萧宓闻言,顿时重视起来,走上前去,细细打量起囚车中的人。对于仇人的面容,她记得很清楚,得了星辉的提示,她从这些人脏污的面容里分辨出了好几个人的身份。

然后向其中一个头发花白形容枯槁的老者走去。

“裴松,你害死我祖父谋夺萧家产业时,可曾想到有今日?”萧宓清软婉转的声音响起。

不得不说,看到曾经不可一世的裴家家主沦为阶下囚,如此凄惨落魄的样子,她心中十分快意。

裴家,前世害死她祖父母亲,迫害萧家忠仆,杀死她的弟弟妹妹,最后还残忍地杀了她才七岁的孩子,可谓血债累累。
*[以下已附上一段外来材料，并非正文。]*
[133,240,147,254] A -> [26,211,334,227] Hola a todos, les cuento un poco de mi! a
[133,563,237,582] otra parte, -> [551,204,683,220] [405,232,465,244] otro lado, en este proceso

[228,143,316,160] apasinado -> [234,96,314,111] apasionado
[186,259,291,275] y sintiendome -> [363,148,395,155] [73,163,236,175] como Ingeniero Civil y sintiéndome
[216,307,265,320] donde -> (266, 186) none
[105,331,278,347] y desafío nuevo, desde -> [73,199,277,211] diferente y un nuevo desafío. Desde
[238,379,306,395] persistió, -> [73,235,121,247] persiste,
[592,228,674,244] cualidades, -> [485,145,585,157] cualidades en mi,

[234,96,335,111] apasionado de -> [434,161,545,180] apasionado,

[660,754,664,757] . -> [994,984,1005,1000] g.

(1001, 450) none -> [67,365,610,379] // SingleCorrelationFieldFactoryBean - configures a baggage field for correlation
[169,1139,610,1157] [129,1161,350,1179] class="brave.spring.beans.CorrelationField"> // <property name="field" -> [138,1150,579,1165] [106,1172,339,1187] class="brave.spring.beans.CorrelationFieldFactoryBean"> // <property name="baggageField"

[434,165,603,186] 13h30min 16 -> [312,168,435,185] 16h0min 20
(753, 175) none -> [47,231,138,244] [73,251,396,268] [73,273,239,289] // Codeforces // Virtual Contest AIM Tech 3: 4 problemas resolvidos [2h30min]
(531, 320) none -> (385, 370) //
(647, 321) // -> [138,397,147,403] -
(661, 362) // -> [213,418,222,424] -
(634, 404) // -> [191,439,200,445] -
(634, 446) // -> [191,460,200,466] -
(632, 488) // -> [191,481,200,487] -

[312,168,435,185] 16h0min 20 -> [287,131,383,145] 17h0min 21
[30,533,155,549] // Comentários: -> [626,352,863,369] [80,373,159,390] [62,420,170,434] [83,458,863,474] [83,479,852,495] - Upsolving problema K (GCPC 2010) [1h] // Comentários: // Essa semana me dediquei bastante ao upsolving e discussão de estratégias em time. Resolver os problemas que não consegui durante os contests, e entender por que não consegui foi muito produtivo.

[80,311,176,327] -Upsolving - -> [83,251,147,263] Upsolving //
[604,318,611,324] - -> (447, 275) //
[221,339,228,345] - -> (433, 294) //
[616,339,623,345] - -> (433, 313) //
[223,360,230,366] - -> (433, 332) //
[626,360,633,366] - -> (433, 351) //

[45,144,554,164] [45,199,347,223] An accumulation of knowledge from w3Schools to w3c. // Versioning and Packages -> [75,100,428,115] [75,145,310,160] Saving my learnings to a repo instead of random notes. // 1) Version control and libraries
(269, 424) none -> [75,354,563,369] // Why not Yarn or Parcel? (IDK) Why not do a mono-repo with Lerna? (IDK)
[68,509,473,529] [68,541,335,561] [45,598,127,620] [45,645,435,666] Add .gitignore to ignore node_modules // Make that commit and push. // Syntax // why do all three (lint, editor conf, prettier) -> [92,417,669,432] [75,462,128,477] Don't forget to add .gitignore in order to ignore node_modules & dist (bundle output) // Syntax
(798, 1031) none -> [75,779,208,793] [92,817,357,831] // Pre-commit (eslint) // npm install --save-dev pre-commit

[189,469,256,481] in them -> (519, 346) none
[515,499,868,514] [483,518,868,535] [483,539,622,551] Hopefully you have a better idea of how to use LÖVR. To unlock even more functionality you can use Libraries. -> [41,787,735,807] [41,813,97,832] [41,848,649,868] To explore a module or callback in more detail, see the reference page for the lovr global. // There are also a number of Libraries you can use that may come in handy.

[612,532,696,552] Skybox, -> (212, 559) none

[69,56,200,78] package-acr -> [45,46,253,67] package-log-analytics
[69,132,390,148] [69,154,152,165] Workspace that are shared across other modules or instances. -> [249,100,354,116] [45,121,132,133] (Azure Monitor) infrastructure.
今世她觉悟得早,裴家未能如前世般对萧家作恶,可祖父的遇害,萧家那些在长平丧命的二十八位商队人员的性命,前往太原途中葬送在裴家追兵刀下的萧家私军极其家属近两千人的性命,依然是解不开的血仇。

将他们全家上下,千刀万剐也难以解恨。

“成王败寇而已,要杀就杀,何必多言!”裴松冷哼了一声,显然是对萧宓极其藐视的。

萧宓一来,他就从众人行礼的声音中得知了她的身份。他打量了一眼这个曾经狠狠摆了裴家一道的小女子,她的年轻与美貌远远出人意料,但也不过是区区妇孺而已,靠男人的宠爱让萧家得势,他裴松戎马一生,还不至于在这样的小角色面前失了风骨。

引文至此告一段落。